DAWN OF THE “NEW WOMAN”

Before the Civil War, American women were expected to devote their time to home and family - remember “Republican Motherhood”

“Cult of Domesticity” used to identify four key ideals for women to live up to: Piety, Purity, Submissiveness and Domesticity

Victorian ideals prevailed through most of the middle and upper classes. “Father knows best” idea that women needed to be protected as they were more susceptible to sin

DAWN OF THE “NEW WOMAN”

Industrialism (in particular with the lower working class) changes the traditional family structure to include women in the workforce. Immigrant women were forced to work out of necessity.

However, the wealthy working class felt the urban poor woman in the workforce was a contributing factor to declining conditions and morals in cities.

EDUCATION OF WOMEN

“A woman has a head almost too small for intellect, but just big enough for love” - physician at end of 19th c.

The education of middle to upper class women in the 1870s and 1880s is a key moment in the emancipation of women in the political system.

Jane Addams, Florence Kelley, Ellen Richards, Amelia Bloomer, Susan B. Anthony.

WOMEN’S SUFFRAGE 1869 NWSA (National Woman Suffrage Association is founded. Led by Stanton and Anthony it was considered politically radical as it attacked the institution of marriage as entrapping for women.

The Subjection of Women by John Stuart Mill 1869

AWSA also founded in 1869 by Lucy Stone. It was a more moderate group; allowed men to join and supported the 15th Amendment as a step toward suffrage for women.
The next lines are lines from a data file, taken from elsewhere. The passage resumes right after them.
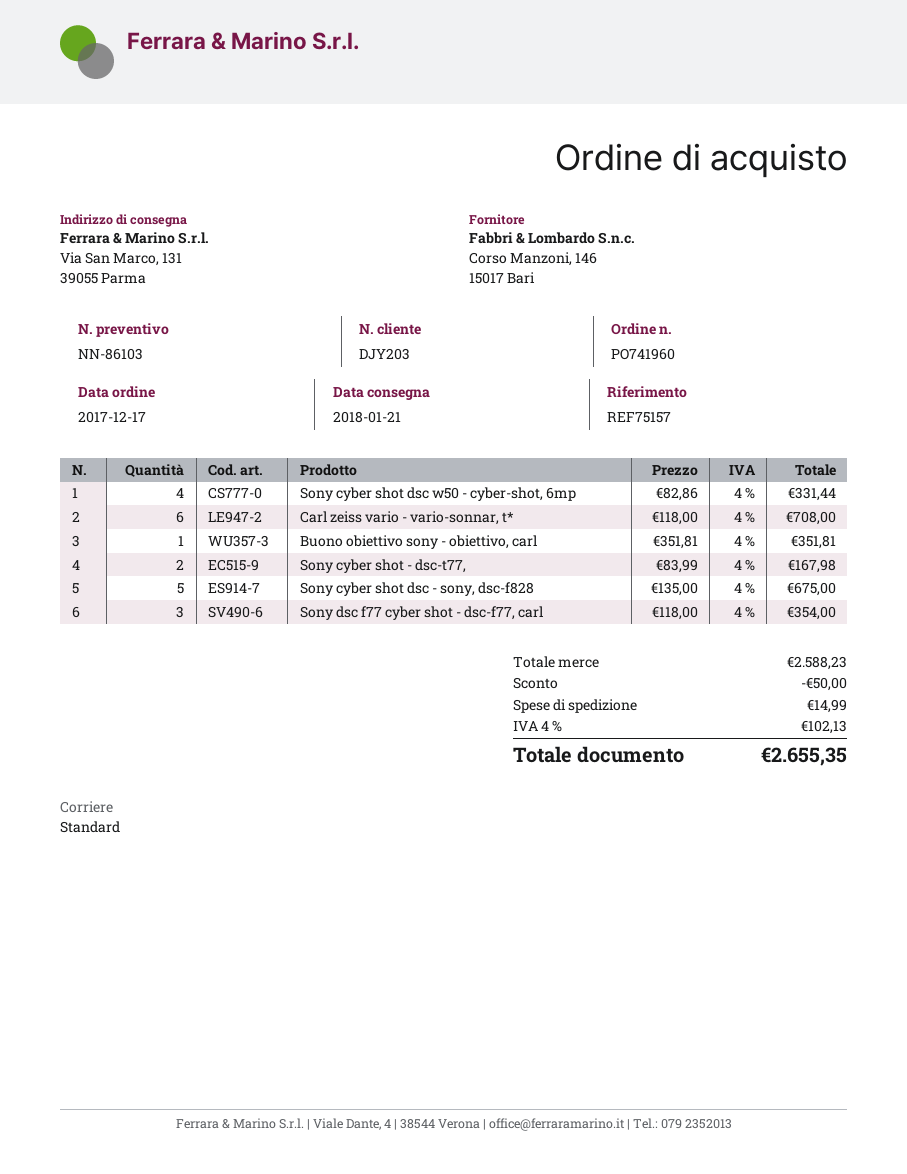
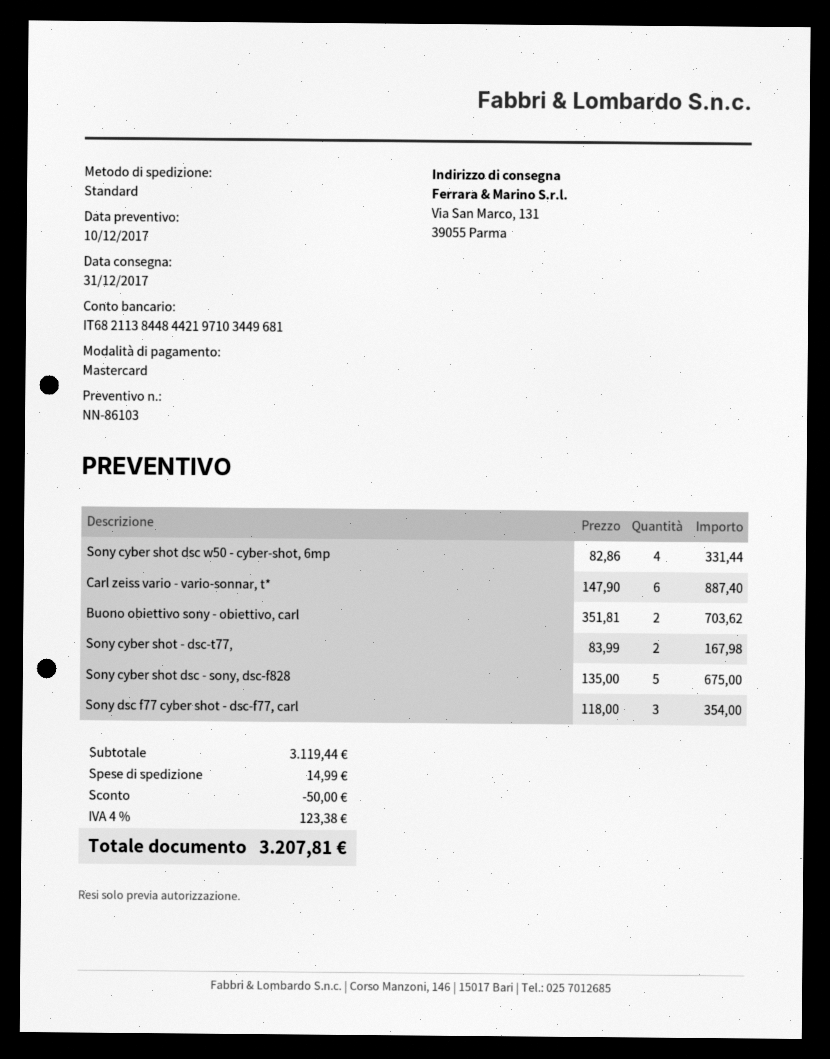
delivery date: 2018-01-21 -> 2017-12-31
Carl zeiss vario - vario-sonnar, t*: 6 x 118.00 = 708.00 -> 6 x 147.90 = 887.40
Buono obiettivo sony - obiettivo, carl: 1 x 351.81 = 351.81 -> 2 x 351.81 = 703.62
subtotal: 2588.23 -> 3119.44
tax: 4% = 102.13 -> 4% = 123.38
total: 2655.35 -> 3207.81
WOMEN’S SUFFRAGE Stanton, Anthony and Stone all threw their support behind the African American community hoping to combine efforts under a shared desire of equal rights.
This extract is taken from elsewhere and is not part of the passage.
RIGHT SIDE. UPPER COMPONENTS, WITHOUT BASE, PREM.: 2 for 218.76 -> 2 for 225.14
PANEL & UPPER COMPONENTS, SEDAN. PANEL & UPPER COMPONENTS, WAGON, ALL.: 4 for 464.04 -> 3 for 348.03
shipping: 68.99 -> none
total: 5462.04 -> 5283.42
The Fourteenth Amendment is ratified, which extends to all citizens, except women, the protections of the Constitution against unjust state laws. This Amendment was the first to define "citizens" and "voters" as "male."

Later, the Fifteenth Amendment extended suffrage to all African American males

WOMEN’S SUFFRAGE By 1870, frustrated with the lack of progress - the NWSA refocused on achieving suffrage cause and less on equal pay and divorce rights.

By the 1890s, Susan B. Anthony had achieved national recognition as a female leader - a first in American History.

The NWSA would later influence Emmeline Pankhurst and the WSPU (Women’s Social and Political Union) and the American ERA push by Alice Paul

"it will come...It is inevitable. We can no more deny forever the right of self-government to one-half our people than we could keep the Negro forever in bondage.” - Susan B. Anthony, 1900

WOMEN LEADING REFORM

Alice Paul, who organized the Woman's Party in the 1910s and introduced the first Equal Rights Amendment in 1916, represented the young face of radical feminism.

The campaign for the ERA during the 1910s was so radical that most social feminists rejected it out of fear that the proposed constitutional amendment would endanger protective legislation for women. As a result, the campaign for the ERA remained a minority movement within feminism.

WOMEN LEADING REFORM

In addition to the ERA, another point of division among various feminist groups was World War I. Jane Addams and other social feminists were vocal pacifists who opposed Wilson's decision to enter the war.

Radical suffragists, led by Alice Paul and Carrie Chapman(NAWSA), endorsed Wilson's decision, with the understanding that Wilson would support women's suffrage at war's end. After the war came to a close, Wilson pointed to women's loyalty in the war effort and urged Congress to pass the Nineteenth Amendment to the Constitution.

In 1919, Congress passed the Nineteenth Amendment and the states ratified it in 1920.